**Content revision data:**
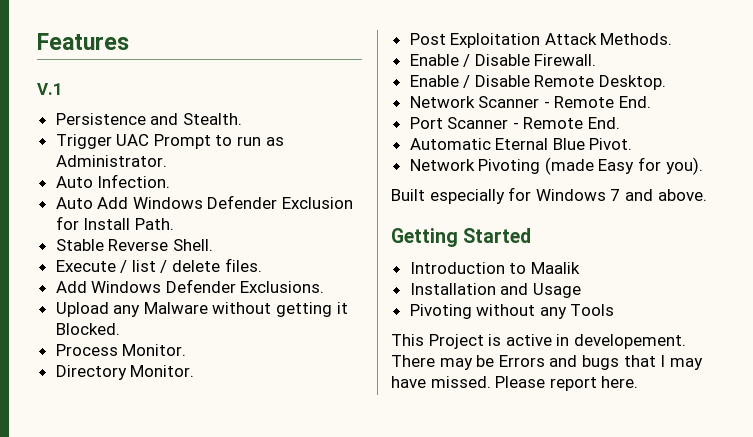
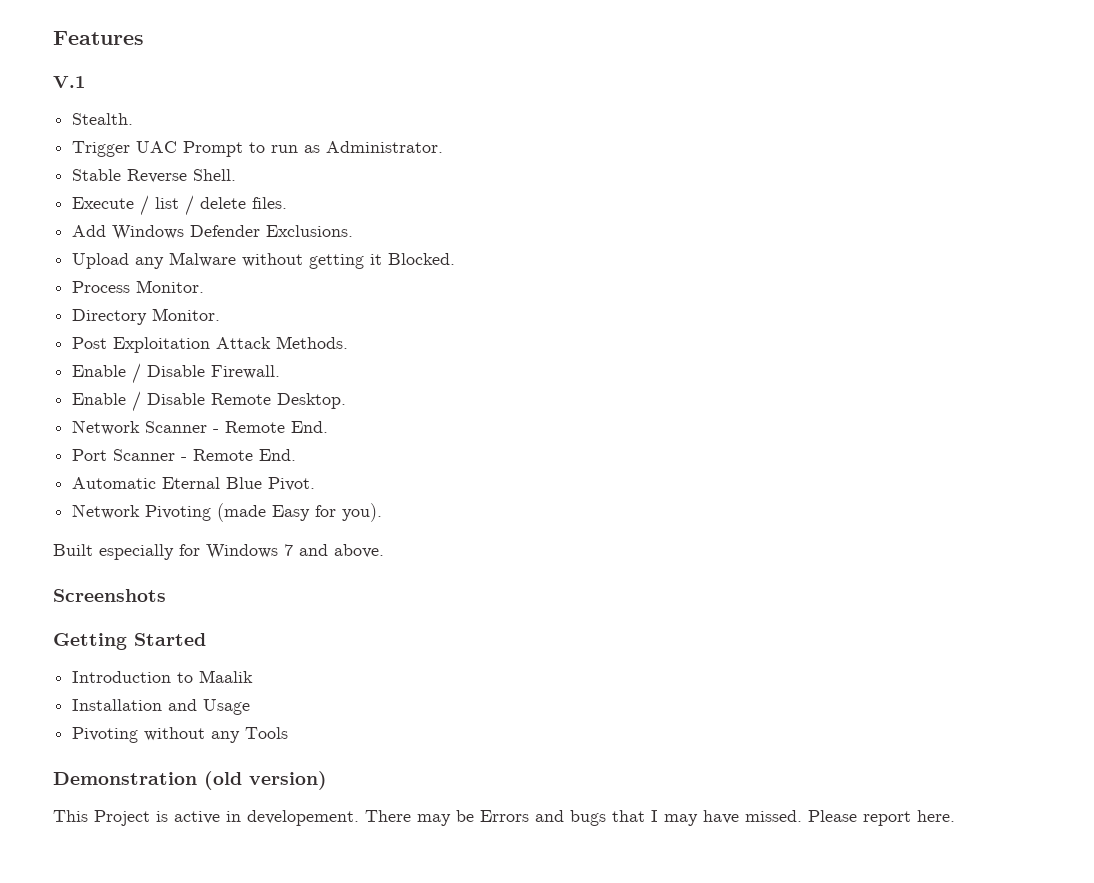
- Persistence and Stealth.
+ Stealth.
- Auto Infection.
- Auto Add Windows Defender Exclusion for Install Path.
+ Screenshots
+ Demonstration (old version)

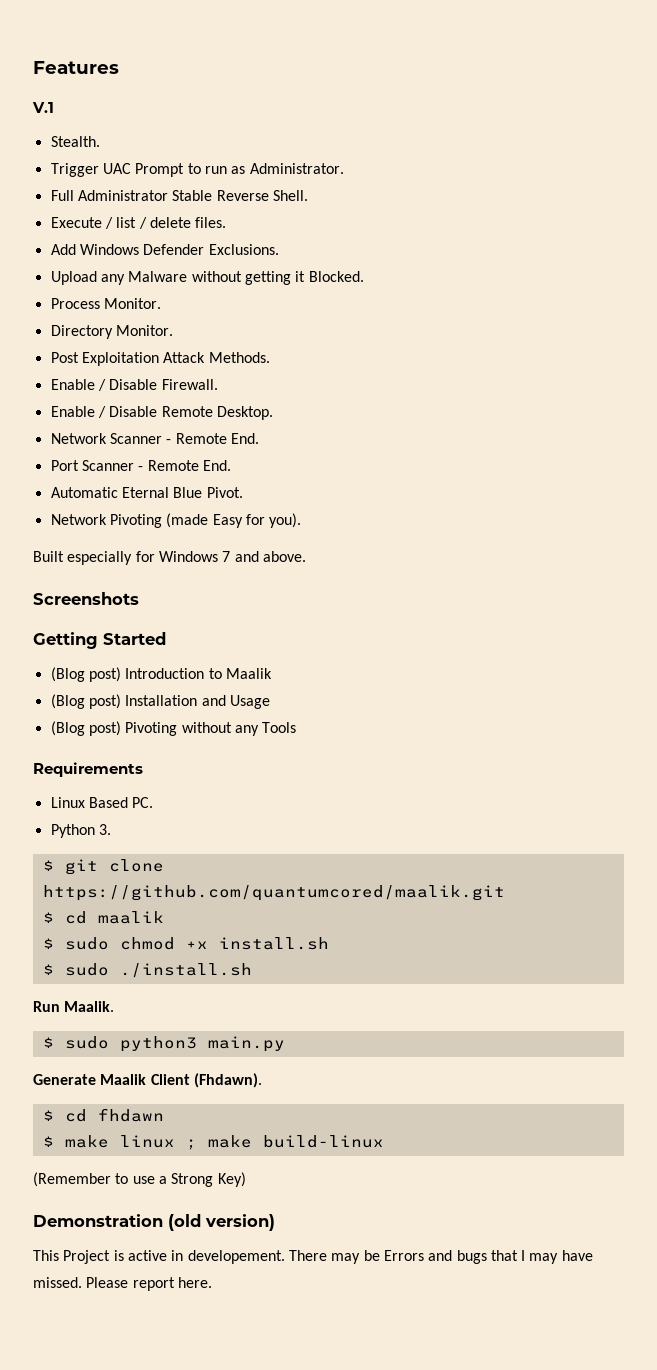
- Stable Reverse Shell.
+ Full Administrator Stable Reverse Shell.
- Introduction to Maalik
+ (Blog post) Introduction to Maalik
- Installation and Usage
+ (Blog post) Installation and Usage
- Pivoting without any Tools
+ (Blog post) Pivoting without any Tools
+ Requirements
+ Linux Based PC.
+ Python 3.
+ $ git clone https://github.com/quantumcored/maalik.git
+ $ cd maalik
+ $ sudo chmod +x install.sh
+ $ sudo ./install.sh
+ Run Maalik.
+ $ sudo python3 main.py
+ Generate Maalik Client (Fhdawn).
+ $ cd fhdawn
+ $ make linux ; make build-linux
+ (Remember to use a Strong Key)

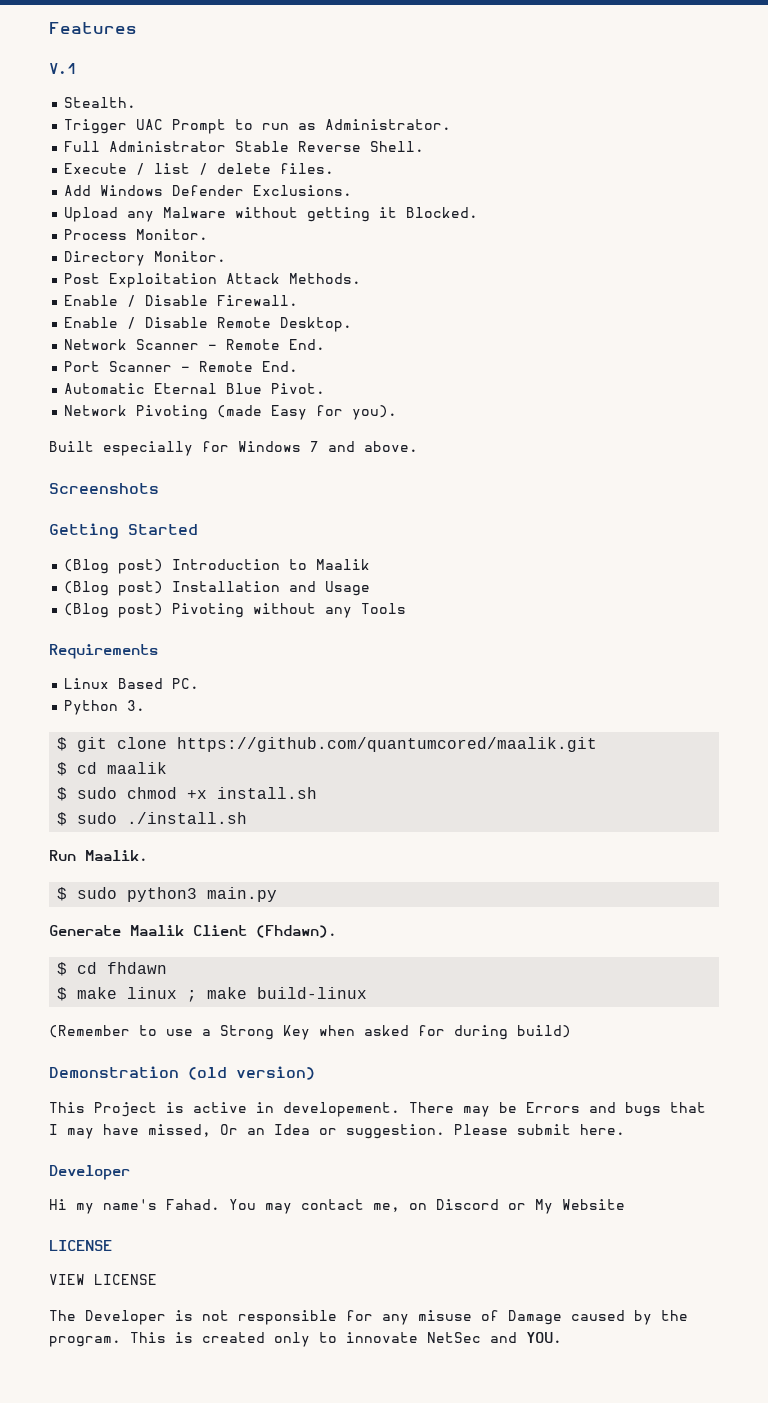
- (Remember to use a Strong Key)
+ (Remember to use a Strong Key when asked for during build)
- There may be Errors and bugs that I may have missed. Please report here.
+ There may be Errors and bugs that I may have missed, Or an Idea or suggestion. Please submit here.
+ Developer
+ Hi my name's Fahad. You may contact me, on Discord or My Website
+ LICENSE
+ VIEW LICENSE
+ The Developer is not responsible for any misuse of Damage caused by the program. This is created only to innovate NetSec and YOU.

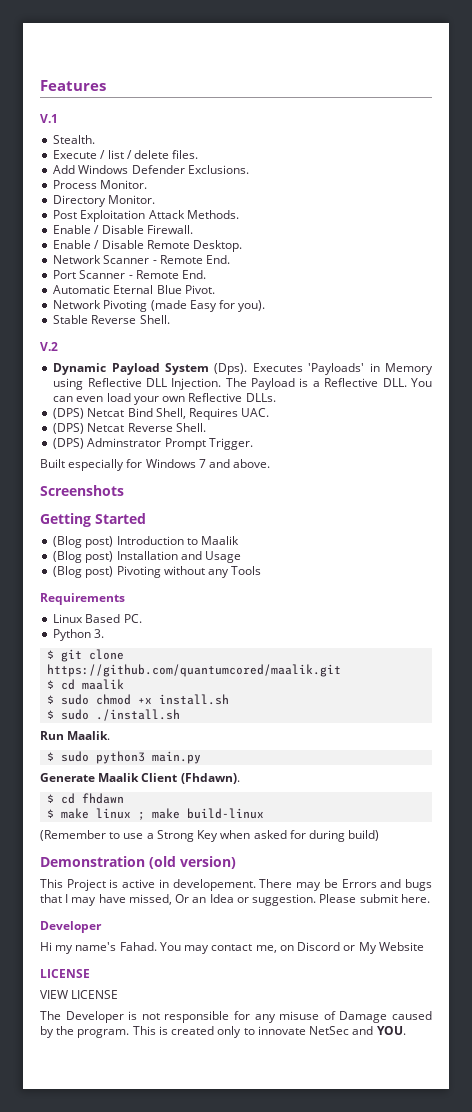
- Trigger UAC Prompt to run as Administrator.
- Full Administrator Stable Reverse Shell.
- Upload any Malware without getting it Blocked.
+ Stable Reverse Shell.
+ V.2
+ Dynamic Payload System (Dps). Executes 'Payloads' in Memory using Reflective DLL Injection. The Payload is a Reflective DLL. You can even load your own Reflective DLLs.
+ (DPS) Netcat Bind Shell, Requires UAC.
+ (DPS) Netcat Reverse Shell.
+ (DPS) Adminstrator Prompt Trigger.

**Problem to work on:** Within the entries above, find each line where "Blog" appears; copy every one.

**Task result:**
+ (Blog post) Introduction to Maalik
+ (Blog post) Installation and Usage
+ (Blog post) Pivoting without any Tools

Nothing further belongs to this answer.